TGFβ controls the development, growth and function of diverse cell types by transmitting signals via dual serine/threonine kinase receptors and transcription factors called SMADs, particularly SMAD3. Previous studies have suggested that the TGFβ–SMAD3 pathway is involved in the regulation of insulin gene transcription and pancreatic islet β-cell function. In addition, TGFβ levels have been shown to correlate positively with obesity in mice and humans. With these findings in mind, Rane and colleagues set out to determine whether TGFβ signalling has a role in the pathogenesis of metabolic disease.

First, the authors characterized Smad3-knockout mice (Smad3−/− mice). Compared to wild-type mice, Smad3−/− mice exhibited enhanced insulin sensitivity and were protected from diet-induced obesity, insulin resistance and hepatic steatosis. Ablation of Smad3 also reduced body weight and fat mass without reducing caloric intake, markedly impaired white adipocyte differentiation, decreased the size of adipocytes and reduced adipokine levels. In addition, it decreased the levels of inflammatory cytokines and macrophages infiltrating WAT (adipose tissue inflammation is associated with obesity). Surprisingly, WAT adopted the morphology of BAT — an energy-dissipating, thermogenic tissue that is characterized by a dense mitochondrial population — and exhibited increased expression of brown adipogenesis markers. As a result, Smad3−/− mice were able to maintain a substantially higher body temperature even during prolonged exposure to cold, exhibited an increase in WAT mitochondrial biogenesis and function, and their metabolic rate was elevated.

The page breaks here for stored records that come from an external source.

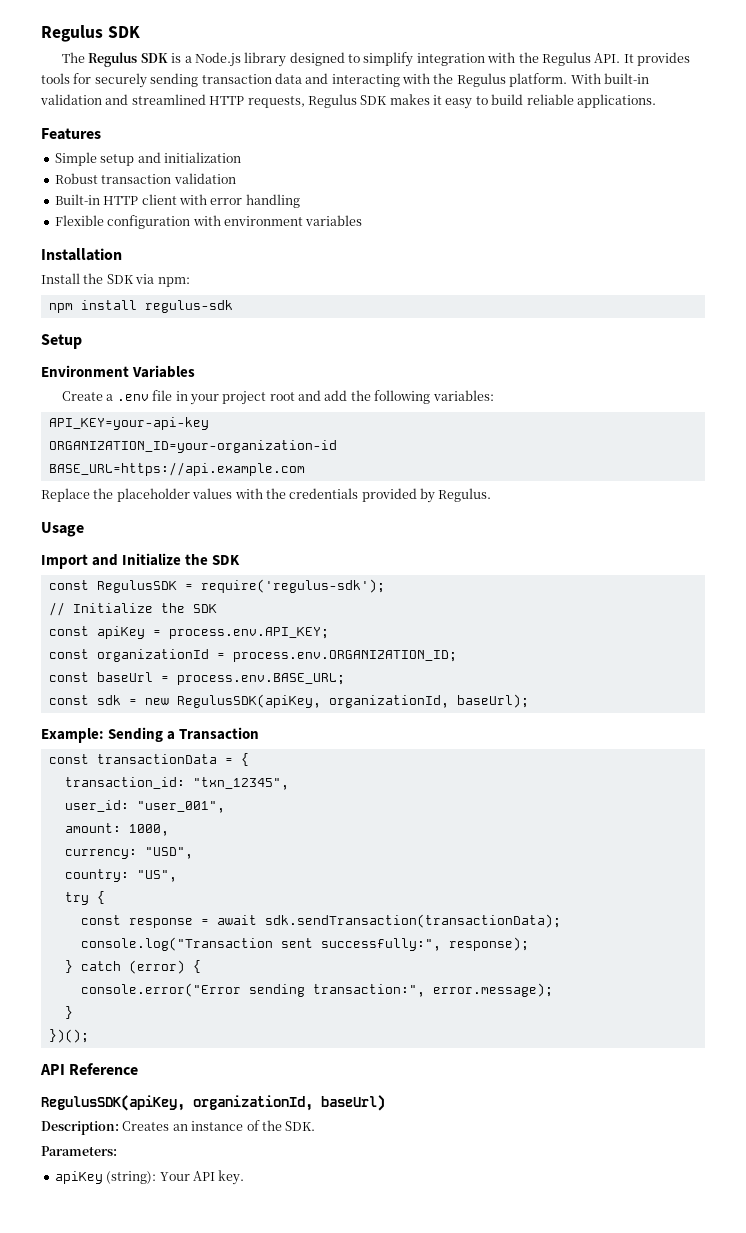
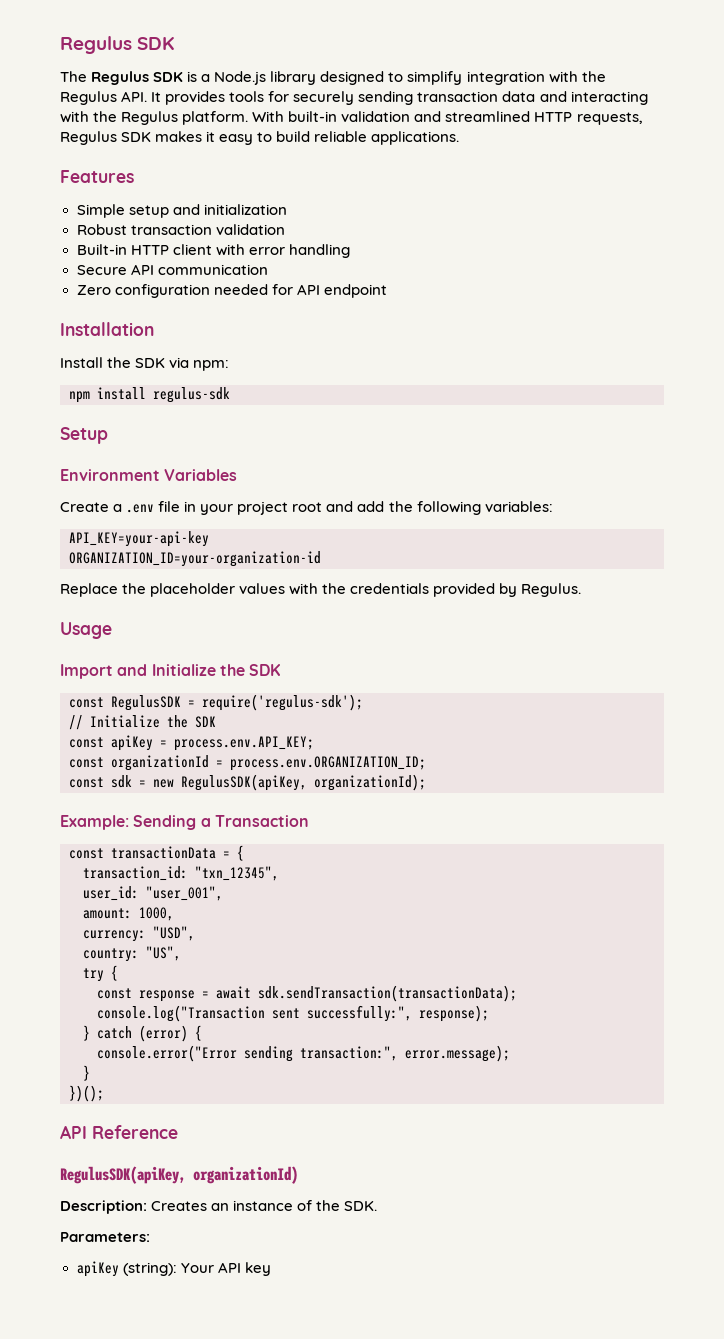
- Flexible configuration with environment variables
+ Secure API communication
+ Zero configuration needed for API endpoint
- BASE_URL=https://api.example.com
- const baseUrl = process.env.BASE_URL;
- const sdk = new RegulusSDK(apiKey, organizationId, baseUrl);
+ const sdk = new RegulusSDK(apiKey, organizationId);
- RegulusSDK(apiKey, organizationId, baseUrl)
+ RegulusSDK(apiKey, organizationId)
- apiKey (string): Your API key.
+ apiKey (string): Your API key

Next, the authors investigated the mechanisms mediating this apparent conversion of WAT to BAT. Microarray analysis revealed that compared to control, WAT samples taken from Smad3−/− mice displayed statistically significant increases in the expression of genes corresponding to BAT, mitochondrial function and skeletal muscle biology (BAT and skeletal muscle share developmental origins). Complementary in vitro studies indicated that this was probably mediated by the regulation of the transcriptional co-activator peroxisome proliferator-activated receptor-γ coactivator 1α and the transcription factor PRDM16, which have key roles in controlling energy metabolism and brown adipocyte development.

Finally, they examined the therapeutic relevance of their findings. In leptin-deficient ob/ob mice and mice with diet-induced obesity, administration of a TGFβ-specific neutralization antibody (1D11) reduced SMAD3 activation in WAT and conferred protection against obesity, diabetes and hepatic steatosis. Interestingly, a closely related human version of this antibody, fresolimumab, is in clinical trials of pulmonary fibrosis, renal disease and cancer.

In summary, these findings indicate a key role for the TGFβ–SMAD3 signalling pathway in adipose tissue biology. Given that TGFβ-antagonist approaches are currently in the clinic, this may be a feasible strategy to treat obesity and associated metabolic diseases.